Zombies have long dominated horror movies, but as their popularity has exploded they have begun to branch out into other genres like comedy (“Shaun of the Dead,” “Zombieland”) and even romance (“Warm Bodies”).
The undead has now shambled their way into an action movie with “World War Z” and the results are actually better than they probably should be. In fact, if you read the tea leaves this movie had all the makings of a colossal Hollywood blunder.
Behold the dire omens: First of all, the screenplay was adapted from Max Brooks’ (son of Mel!) very good, but un-filmable novel that lacked a central character or plotline. Next, four different writers took a pass at the screenplay at various stages of production. Lastly, the movie was over budget and delayed for extensive reshoots.
The only way this movie could have any more going against it was if they renamed it “John Carter Goes to Ishtar.”
Fortunately, there were two sets of steady hands at the helm of this potential train wreck in the form of director Marc Forster and star Brad Pitt, and together they brought a passably solid and entertaining summer movie into the station.
At its core “World War Z” isn’t really a zombie movie, but is instead a fairly standard disaster flick where reanimated corpses stand in for any asteroids, volcanoes, or alien invaders that typically threaten humanity in films like this.
Pitt plays Gerry Lane, a former U.N. envoy who has given up his globetrotting lifestyle to spend more time at home with his wife (Mireille Enos) and two young daughters (Sterling Jerins and Abigail Hargrove).
He gets called back into action by his former bosses when the zombie apocalypse breaks out, and it breaks out fast; sending the entire East Coast into chaos in the course of a single afternoon.
The Lanes eventually find themselves in relative safety on board a fleet of warships in the middle of the Atlantic.
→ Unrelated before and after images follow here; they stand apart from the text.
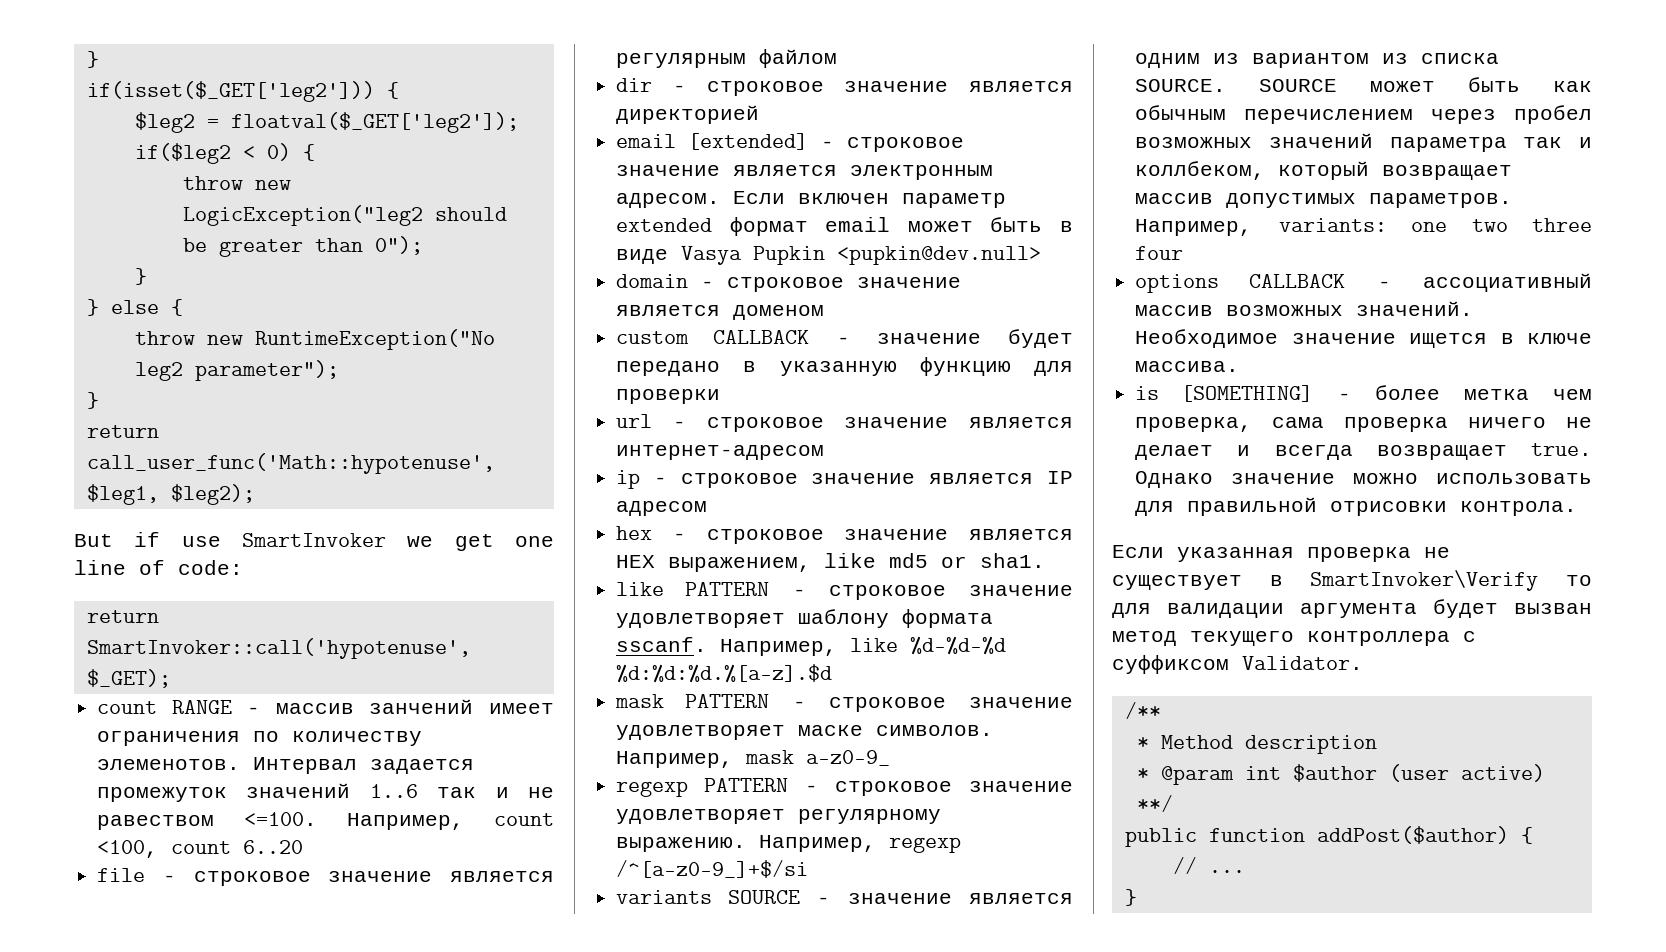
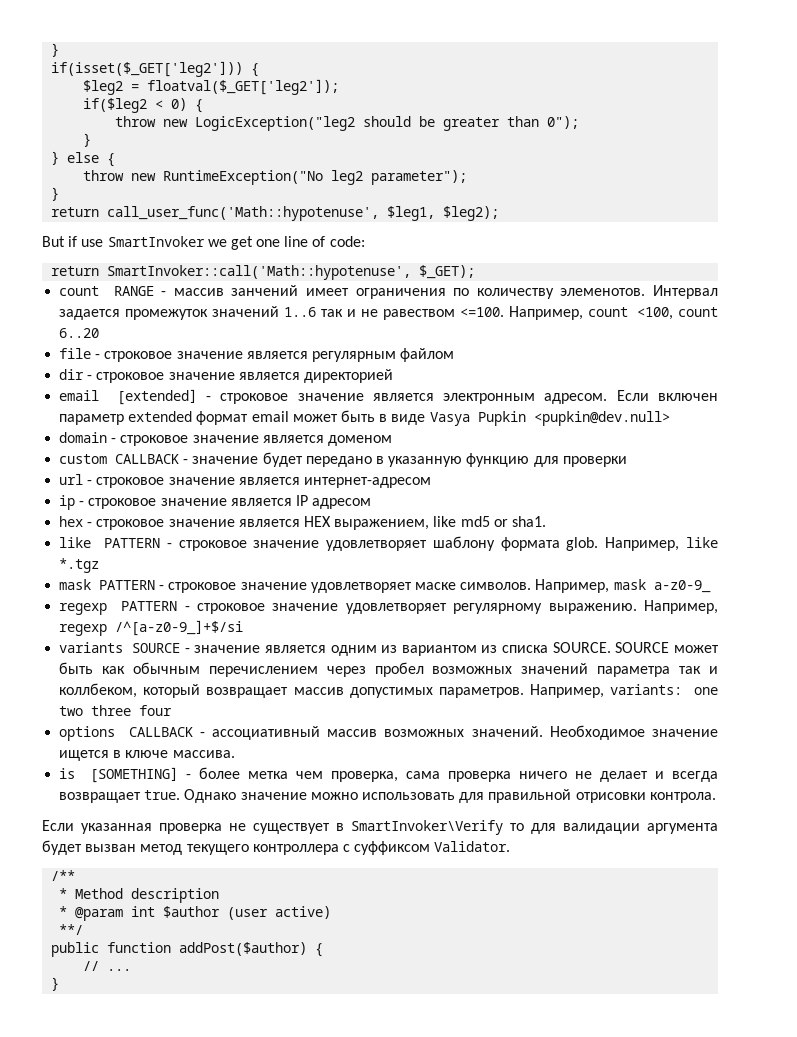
[86,638,471,659] SmartInvoker::call('hypotenuse', -> [107,265,412,280] SmartInvoker::call('Math::hypotenuse',
[616,637,708,652] sscanf. -> [566,537,599,551] glob.
[910,636,1007,655] [616,664,833,683] %d-%d-%d %d:%d:%d.%[a-z].$d -> [59,558,100,573] *.tgz

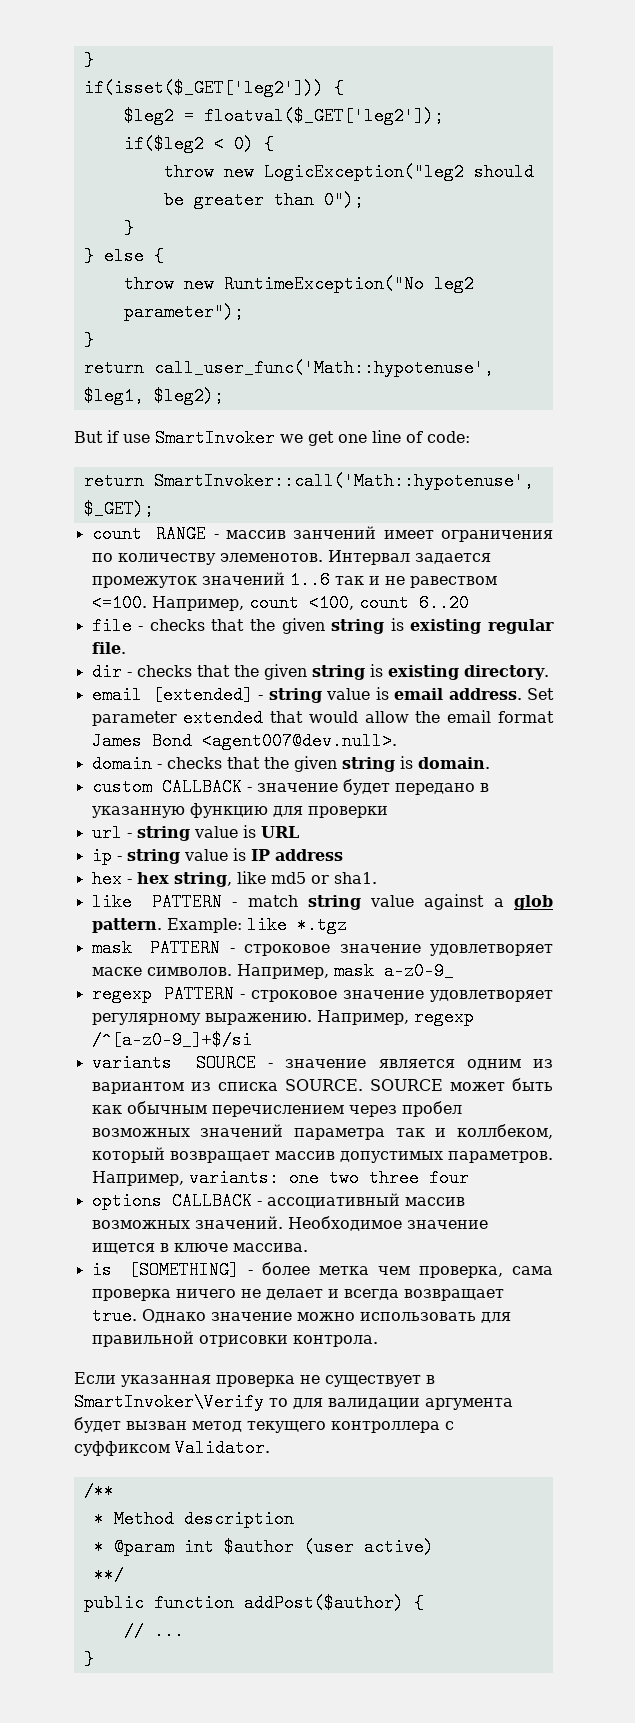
[104,348,455,362] [59,369,393,383] [59,389,719,405] [59,410,670,426] [59,432,392,446] строковое значение является регулярным файлом // dir - строковое значение является директорией // email [extended] - строковое значение является электронным адресом. Если включен параметр extended формат email может быть в виде Vasya Pupkin <pupkin@dev.null> // domain - строковое значение является доменом -> [149,618,554,634] [91,642,126,654] [91,663,549,681] [91,686,554,704] [91,709,554,727] [91,732,397,750] [91,755,490,773] checks that the given string is existing regular file. // dir - checks that the given string is existing directory. // email [extended] - string value is email address. Set parameter extended that would allow the email format James Bond <agent007@dev.null>. // domain - checks that the given string is domain.
[96,477,431,488] [59,495,372,510] [59,516,430,530] строковое значение является интернет-адресом // ip - строковое значение является IP адресом // hex - строковое значение является HEX выражением, -> [136,825,299,841] [91,847,343,865] [91,870,232,888] string value is URL // ip - string value is IP address // hex - hex string,
[178,536,680,551] строковое значение удовлетворяет шаблону формата glob. Например, -> [247,894,553,910] [91,918,242,933] match string value against a glob pattern. Example:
Gerry is tasked with discovering the source of the zombie outbreak and to see if there is any hope of finding a cure.
He then heads off on a global search from South Korea to Jerusalem to Wales and encountering hordes of supercharged, running, and leaping zombies at every turn.
Forster (“Monster’s Ball,” “Finding Neverland”) isn’t really known for directing action movies with the exception of “Quantum of Solace,” which will be forever remembered as the lousy Daniel Craig “Bond” movie that wasn’t “Casino Royale” or “Skyfall.”
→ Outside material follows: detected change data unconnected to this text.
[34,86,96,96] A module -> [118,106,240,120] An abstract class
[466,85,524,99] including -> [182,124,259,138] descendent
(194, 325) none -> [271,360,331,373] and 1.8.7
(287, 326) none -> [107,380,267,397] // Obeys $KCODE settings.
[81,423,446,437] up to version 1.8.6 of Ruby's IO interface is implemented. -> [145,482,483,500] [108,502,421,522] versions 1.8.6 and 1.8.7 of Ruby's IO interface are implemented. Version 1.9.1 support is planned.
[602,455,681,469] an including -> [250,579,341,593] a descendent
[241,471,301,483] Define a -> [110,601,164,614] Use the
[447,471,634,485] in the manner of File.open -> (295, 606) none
He does a terrific job here of constructing action set pieces that are taut, lively and compelling. He probably could have lost one or two though as “World War Z” tends to feel a little long.
Tying this all together is Pitt whose steady, determined performance helps ground this ridiculous movie and give it an air of credibility it would otherwise be desperately clawing for.
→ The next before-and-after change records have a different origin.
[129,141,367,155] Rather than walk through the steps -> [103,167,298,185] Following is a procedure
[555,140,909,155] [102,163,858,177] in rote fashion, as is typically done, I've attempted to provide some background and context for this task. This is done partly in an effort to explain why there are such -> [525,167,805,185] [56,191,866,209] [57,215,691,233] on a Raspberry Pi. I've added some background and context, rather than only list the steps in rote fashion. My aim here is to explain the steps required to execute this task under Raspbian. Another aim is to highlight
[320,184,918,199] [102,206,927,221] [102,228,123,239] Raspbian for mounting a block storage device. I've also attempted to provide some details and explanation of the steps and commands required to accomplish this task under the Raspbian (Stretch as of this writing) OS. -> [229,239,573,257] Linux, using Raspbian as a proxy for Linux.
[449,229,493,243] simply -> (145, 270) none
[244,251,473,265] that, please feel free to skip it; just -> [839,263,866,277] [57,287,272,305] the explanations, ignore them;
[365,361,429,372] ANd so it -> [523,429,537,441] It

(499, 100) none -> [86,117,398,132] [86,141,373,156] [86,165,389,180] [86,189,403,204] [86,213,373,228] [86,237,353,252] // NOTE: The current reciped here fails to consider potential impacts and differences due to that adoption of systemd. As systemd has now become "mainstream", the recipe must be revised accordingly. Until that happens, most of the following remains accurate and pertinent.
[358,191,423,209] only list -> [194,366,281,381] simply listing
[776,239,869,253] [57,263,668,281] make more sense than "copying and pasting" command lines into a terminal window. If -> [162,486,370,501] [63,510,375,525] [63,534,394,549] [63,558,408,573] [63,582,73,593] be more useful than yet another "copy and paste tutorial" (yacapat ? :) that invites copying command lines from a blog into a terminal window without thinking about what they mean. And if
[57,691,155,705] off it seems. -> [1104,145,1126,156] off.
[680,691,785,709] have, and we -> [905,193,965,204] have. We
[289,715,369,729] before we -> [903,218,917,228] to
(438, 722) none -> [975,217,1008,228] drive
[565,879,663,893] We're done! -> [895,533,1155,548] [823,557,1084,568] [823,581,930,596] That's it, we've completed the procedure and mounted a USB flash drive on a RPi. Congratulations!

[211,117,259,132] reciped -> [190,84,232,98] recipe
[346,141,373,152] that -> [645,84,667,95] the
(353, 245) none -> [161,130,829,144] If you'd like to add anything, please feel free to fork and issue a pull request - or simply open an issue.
Fans of Brooks’ novel will find only the scantest traces of source material in the movie as the only thing that really survives is the book’s worldview.
Most zombie tales take a fairly libertarian bent as a small group of survivors are left to their own devices to fend for themselves and are often forced to dispatch other survivors. “World War Z” is the only zombie fiction I’ve come across that confronts zombie apocalypse from the socialist end of the political spectrum as it is governmental policies and international cooperation that eventually save the day.
The movie version of “World War Z” isn’t quite that interested in exploring political philosophies, at least not while there is bloodless, PG-13 zombie action to pack on the screen. Horror fans might be disappointed at the lack of splatter as five minutes of “The Walking Dead” features more gore and viscera than the entirety of “World War Z.”
Even still, this is a tense, enjoyable movie that is clearly setting itself up for a franchise. I believe there is promise in the eventual sequels to live up to the title as the war has been pretty one-sided so far and it would be nice to see humans get some shots in.
Either way, we now have proof that zombies can handle action movies – let’s just hope they don’t get cocky and try musicals.
“World War Z” is rated PG-13 for intense frightening zombie sequences, violence, and disturbing images.